Вокруг зашумели. Изумленно. Недоверчиво. Почти испуганно. Началась суета, мальчишку сняли с седла, принялись неумело с ним возиться, больше мешая друг другу. Тот не выказывал ни малейшего испуга, что-то попискивал, словно оказался среди хорошо знакомых и привычных людей. Улыбался даже.

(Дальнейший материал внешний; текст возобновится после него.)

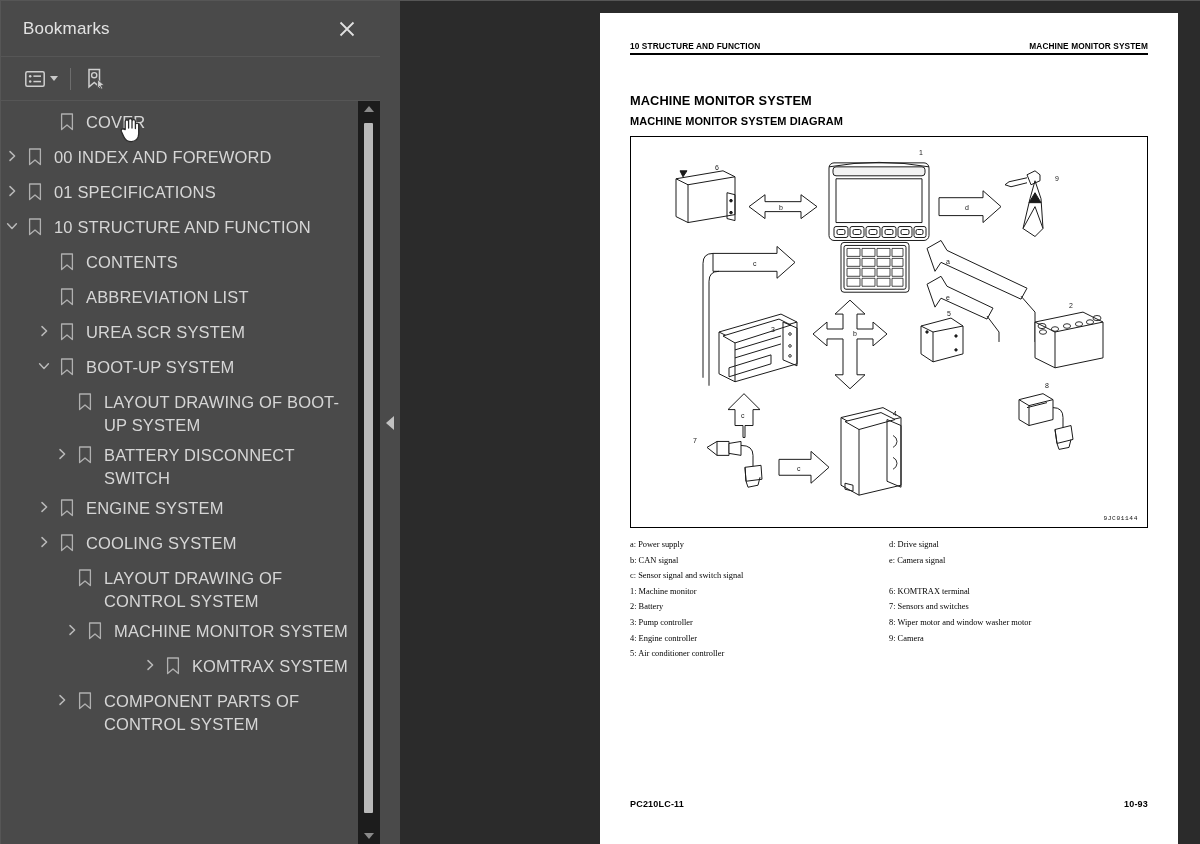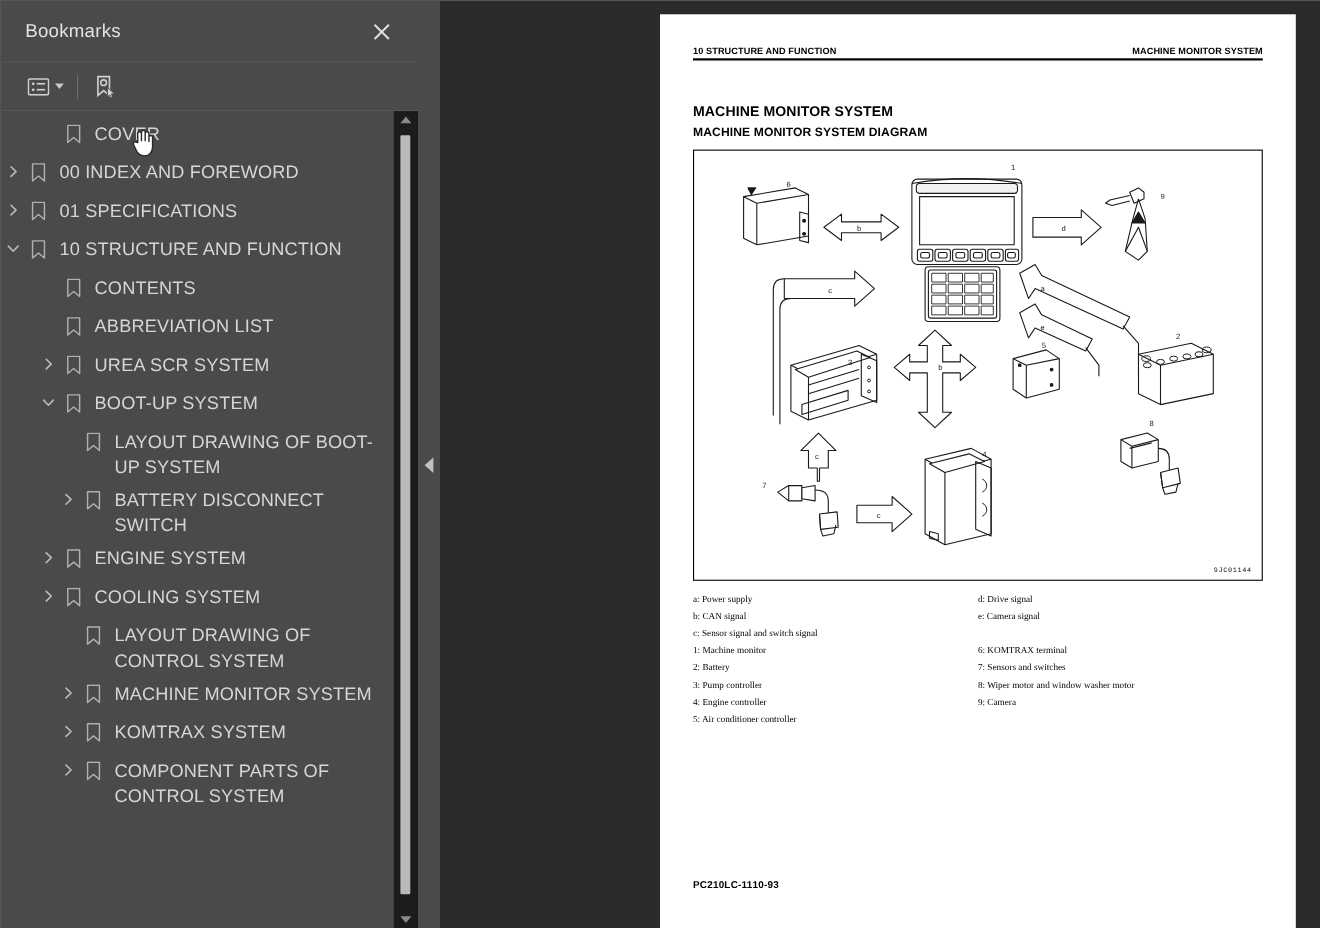"LAYOUT DRAWING OF BOOT-UP SYSTEM" .ind2 { justify-content: none -> flex-end }
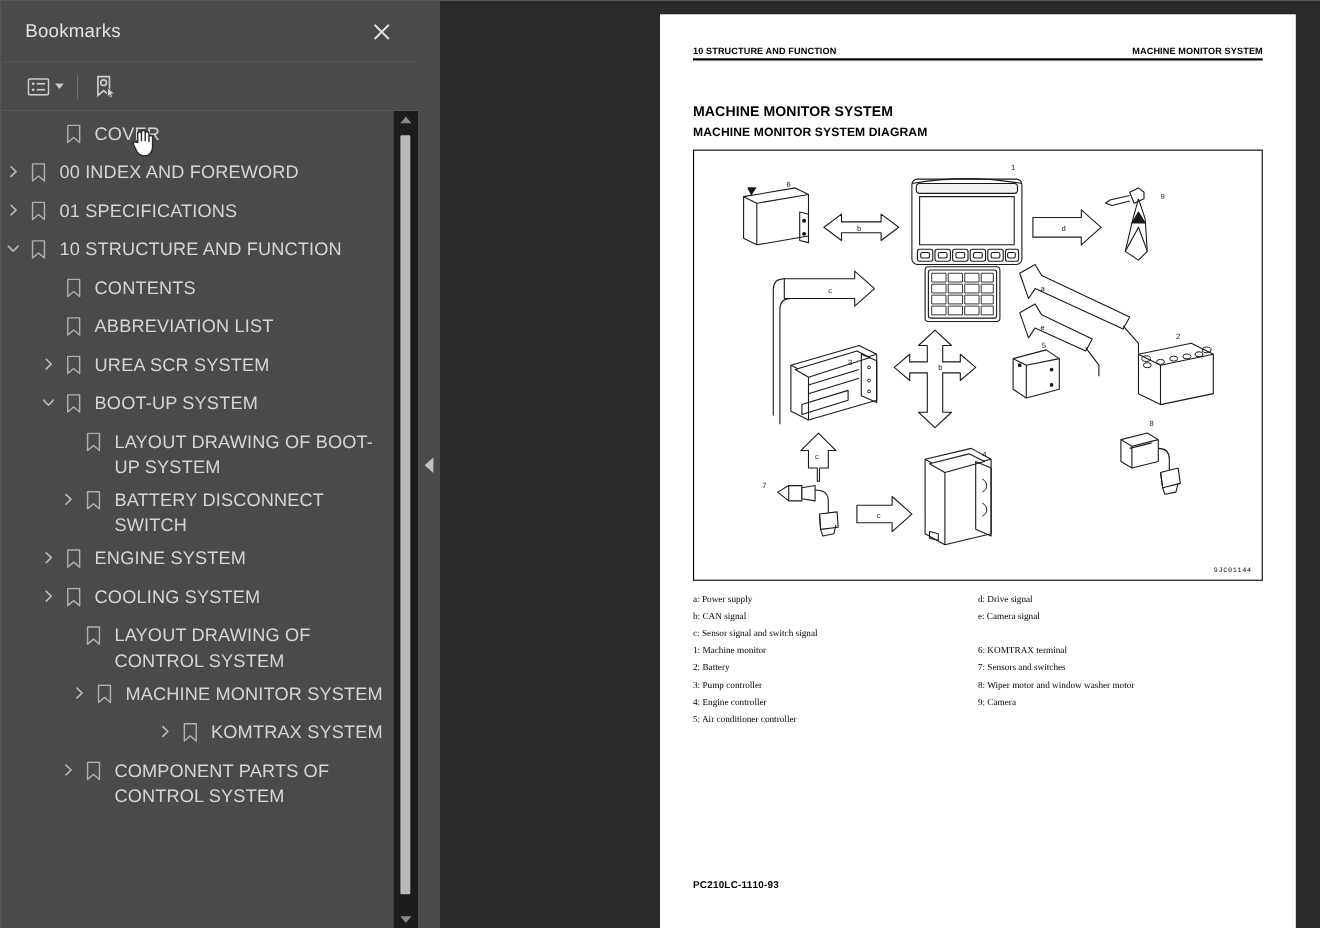"PC210LC-11" .pg-footer { justify-content: none -> space-between }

— Странно… — Романов задумался, глядя на мальчишку. — Мальчику года три. То есть он родился незадолго до того, как все это началось. Почему он жив? Он не мог выжить — просто умер бы.
— Может быть, его выкормили какие-то звери? — предположил Провоторов. — Как Маугли? Бывали ведь такие случаи…
— Бывали… да… Но он ходит…. Ты смотри, уверенно ходит! И говорит, как положено говорить ребенку в три года.
— Ну так, может, он тут жил с матерью, а она умерла или погибла недавно? — предложил версию Провоторов. — Может, вот сегодня утром? Может, этот кадр тут жил не один, а с женщиной, и это их сын?
— Может… Нет, не может! — резко оговорил себя же Романов. — Ни одна мать, с другой стороны, так не запустит своего ребенка. Нет одежды, грязный — слоями. Нестриженный, по-моему, с рождения… А если бы запустила — опять же, не научила бы ходить и говорить… Не понимаю. Ничего не понимаю в этой истории. Дикая она какая-то… — Он рукой показал, чтобы дали дорогу, присел перед мальчиком (его уже закутали в куртку, рядом сидел на корточках улыбающийся Максим, а Игнат подавал ему стаканчик с чаем из термоса) и спросил ласково: — Мирослав… а где твоя мама?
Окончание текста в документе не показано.